To validate the 3 flasks of the triple therapy will be used 1 bottle with the three active principles (PRO-122) and two placebos and thus comply with the masking.

Drug substances: Timolol 5 mg/mL, brimonidine 2 mg/mL and dorzolamide 20 mg/mL. preservative free.

Pharmaceutical form: Ophthalmic solution

Made by: Laboratorios Sophia, S.A. de C.V.
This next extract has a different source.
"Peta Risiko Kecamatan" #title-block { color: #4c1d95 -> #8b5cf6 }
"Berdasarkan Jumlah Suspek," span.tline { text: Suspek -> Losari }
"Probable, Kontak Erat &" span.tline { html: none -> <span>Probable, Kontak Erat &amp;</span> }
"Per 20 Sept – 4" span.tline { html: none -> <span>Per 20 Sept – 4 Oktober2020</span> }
Posology: 1 drop every 12 hours for 90 days

Description of the solution: clear, visibly particle free, slightly yellow solution, preservative free

Drug: PRO-122

Posology: 1 drop every 12 hours for 90 days

Other Name: krytantek PF (Timolol, Brimonidine, Dorzolamide)

Other: Placebo1

1 drop of each dropper bottle every 12 hours for 90 days

Other: Placebo 2

1 drop of each dropper bottle every 12 hours for 90 days

Active Comparator: Concomitant triple therapy group

Imot Ofteno

Drug substance: Timolol 5 mg/mL

Pharmaceutical form: Ophthalmic solution

Made by Laboratorios Sophia S.A. de C.V.

Alphagan

Drug substance Brimonidine 2 mg/mL

Pharmaceutical form: Ophthalmic solution

Made by: Allergan, Inc.

Trusopt

Drug substance: Dorzolamide 20 mg/mL

Pharmaceutical form: Ophthalmic solution

Made by: Merck Sharp and Dohme Corp.

Posology: 1 drop every 12 hours for 90 days

Drug: Timolol eye drops

1 drop every 12 hours for 90 days

Other Name: Concomitant triple therapy

Drug: Dorzolamide-Timolol Ophthalmic

1 drop every 12 hours for 90 days

Other Name: Concomitant triple therapy

Drug: Brimonidine Ophthalmic Solution

1 drop every 12 hours for 90 days

Other Name: Concomitant triple therapy

Active Comparator: Krytantek Ofteno Group

To validate the three flasks of the triple therapy will be used 1 bottle with the three active principles (Krytantek) and two placebos and thus comply with the masking.

Drug substances: Timolol 5 mg/mL, brimonidine 2 mg/mL and dorzolamide 20 mg/mL.

Pharmaceutical form: Ophthalmic solution

Made by: Laboratorios Sophia, S.A. de C.V.

Posology: 1 drop every 12 hours for 90 days

Description of the solution: clear, visibly particle free, slightly yellow solution Package description: 5 m multidose dropper bottle.

Placebo (for two pieces of approved placebo. Administered in 2 multidose dropper bottles.

Posology: 1 drop of each dropper bottle every 12 hours for 90 days

Other: Placebo1

1 drop of each dropper bottle every 12 hours for 90 days

Other: Placebo 2

1 drop of each dropper bottle every 12 hours for 90 days

Drug: Krytantek

Posology: 1 drop every 12 hours for 90 days

Number of patients: 51 subjects divided into 3 groups (17 subjects per group)

Diagnosis and main inclusion criterion:

Diagnosis: Primary open-angle glaucoma or ocular hypertension

Main criteria:

  • Patients of either sex
  • Average intraocular pressure (IOP) ≤ 36 mm/Hg
  • Previous management with ocular hypotensive medications ≥ 2 months, without achieving control (target IOP)
  • Age ≥ 18 years
  • Informed consent

Test product, dosage and route of administration:

  • PRO-122. Preservative-free ophthalmic solution of timolol 0.5% / brimonidine 0.2% / dorzolamide 2% Manufactured by Laboratorios Sophia, S.A. de C.V., Zapopan, Jalisco, Mexico. + Placebo + Placebo
  • Dosage: 1 drop every 12 hours
  • Route of administration: ophthalmic

Treatment duration: 90 days

Evaluation criteria:

Efficiency (non-inferiority):

  • IOP decrease

Safety:

Tolerability:

  • Ocular comfort index

Statistical methodology:

The data will be expressed with measures of central tendency: mean and standard deviation for quantitative variables. The qualitative variables will be presented in frequencies and percentages. Statistical analysis will be done by means of a Kruskal-Wallis test for quantitative variables. The difference between qualitative variables will be analyzed using an square chi An alpha ≤ 0.05 would be considered as significant.